Bubba Watson, vainqueur avec la manière dimanche du Masters d'Augusta, pratique un style de jeu à l'instinct qui tranche avec l'académisme et la prudence de certains de ses pairs.
"Mon caddie a toujours appelé ça +Bubba golf+, c'est mon jeu, celui que j'aime", a dit l'Américain de 33 ans après son premier titre du Grand Chelem.
Comme le regretté champion espagnol Severiano Ballesteros ou l'attachant Phil "Lefty" Mickelson, gaucher comme lui, Watson a le don de se mettre dans des situations impossibles et de s'en sortir par on ne sait quel miracle.
Le monde a eu un aperçu de ce golf +made in Bubba+ lors du deuxième et dernier trou du play-off qui l'a opposé au Sud-Africain Louis Oosthuizen.

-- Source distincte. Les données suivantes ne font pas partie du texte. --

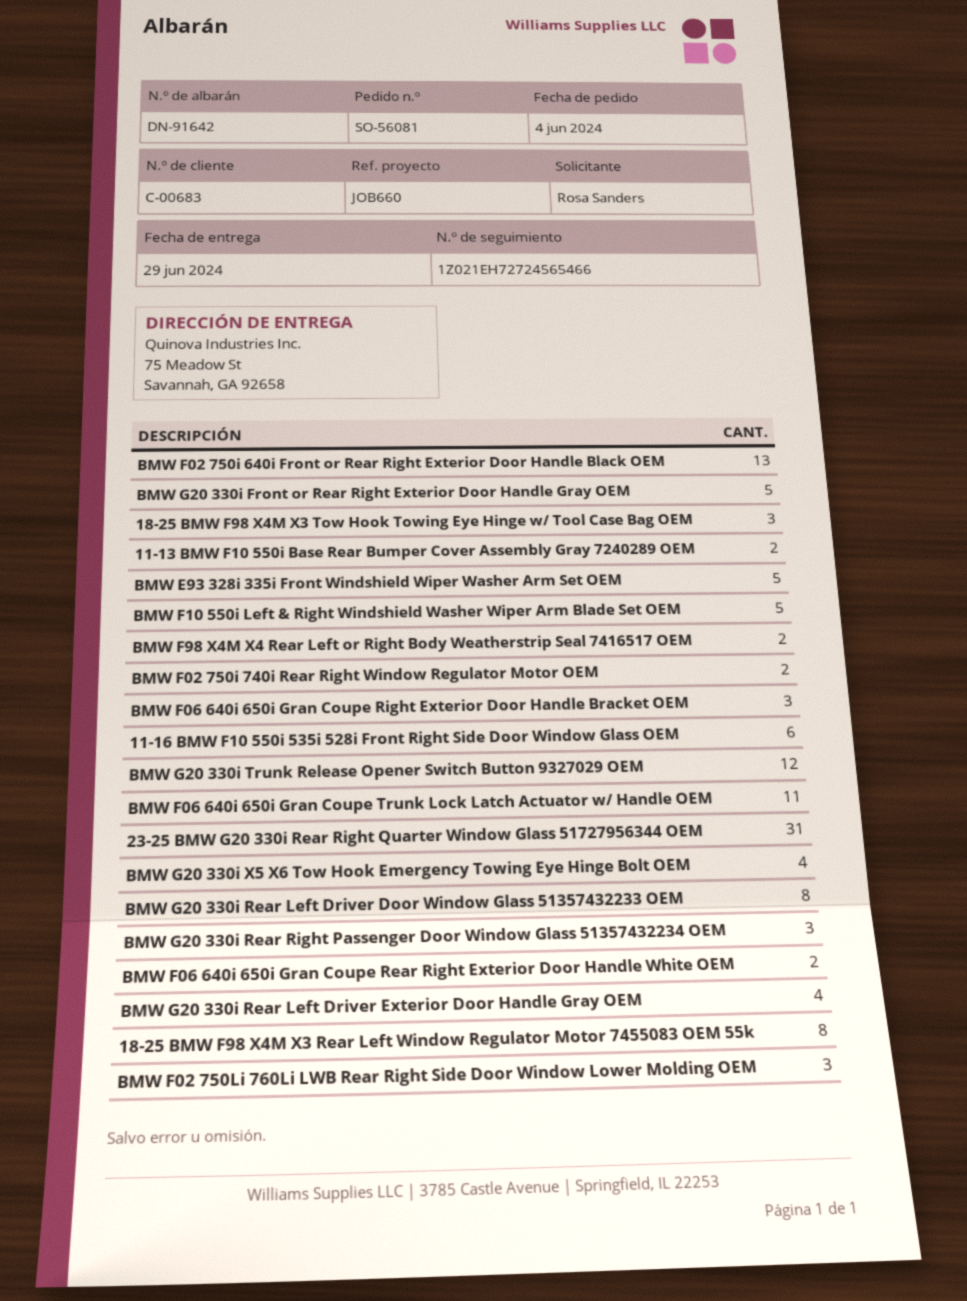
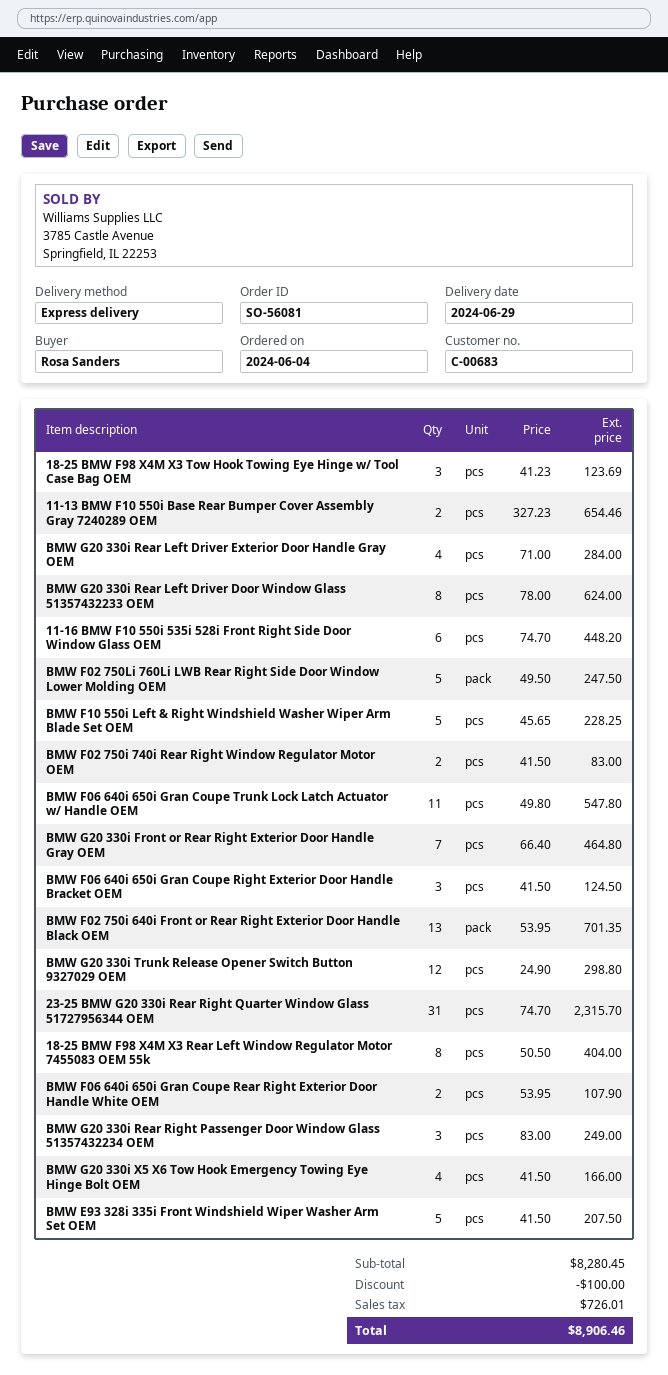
BMW G20 330i Front or Rear Right Exterior Door Handle Gray OEM: 5 -> 7
BMW F98 X4M X4 Rear Left or Right Body Weatherstrip Seal 7416517 OEM: 2 -> none
BMW F02 750Li 760Li LWB Rear Right Side Door Window Lower Molding OEM: 3 -> 5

Muni de son driver rose fluo, Watson a balancé son coup de départ à droite dans les arbres, sacrifiant presque ses chances de victoire. Heureusement pour lui, Oosthuizen n'a pas beaucoup mieux drivé et son approche est ensuite allée s'échouer en bas du green, laissant à Watson un mince espoir.
Alors que sa balle était posée sur un tapis d'aiguilles de pins dans les bois et que sa vue du green était bloquée par les hauts pins de Georgie, l'Américain a utilisé une percée entre les arbres et tapé un fer avec un effet gauche-droite (hook) déroutant pour trouver le green dans une immense clameur.
Un zest de folie, une once de magie et le tour était joué: Watson entrait dans la légende du Masters. Bubba golf !
"J'ai vu un espace entre les arbres, je suis plutôt bon pour les +hook+" a-t-il dit avec un naturel désarmant, ajoutant qu'avec son jeu risque-tout, il avait "l'habitude de se retrouver dans les bois ou dans le rough".
Après un pitch mal assuré, Oosthuizen a dû se contenter d'un bogey sur ce par 4 et Watson a eu deux putts pour finir dans le par et enfiler la prestigieuse veste verte de membre du Augusta National Golf Club.
"Toujours à l'attaque", tel est le credo de Watson, qui a appris à jouer avec son père, pas avec un instructeur ou un ancien pro. "Je n'aime pas chercher le milieu des greens. Je veux frapper le coup incroyable. Qui n'aime pas ça ? C'est pour ça qu'on joue au golf, pour sortir ce coup stupéfiant."
Club en mains, l'imagination de ce natif de Floride, sudiste pur jus, n'est jamais passé inaperçue. Tiger Woods, très décevant à Augusta (40e ex aequo), lui a rendu hommage, laissant entendre que ses dons d'amuseur dépassaient aussi le cadre du parcours. "Félicitations @bubbawatson. Créativité fantastique. Est-ce que le dîner des champions sera aussi créatif l'an prochain ?", a écrit Woods sur le réseau social Twitter à propos du repas qui depuis soixante ans précède chaque Masters et dont le menu est choisi par le champion sortant.
"Je joue juste au golf, a souligné le décontracté Watson. J'essaie juste de m'amuser et de faire l'idiot."
En larmes après sa victoire, il a été submergé par l'émotion. Pas l'énergie négative qui lui a parfois joué de vilains tours sur les parcours dans le passé mais un trop-plein d'images positives, celle de son papa-mentor, décédé d'un cancer en 2010, et qui l'a "regardé depuis le paradis" ou de son premier enfant, adopté fin mars à l'âge d'un mois après quatre ans d'attente.
Le petit Caleb attend son père en Floride, veillé par sa maman, une ancienne joueuse professionnelle de basket-ball rencontrée à l'Université de Georgie.
"Je n'ai toujours pas changé une couche", avoue Watson. Rien de plus facile pour un homme qui se sert parfois d'un club comme d'une baguette magique.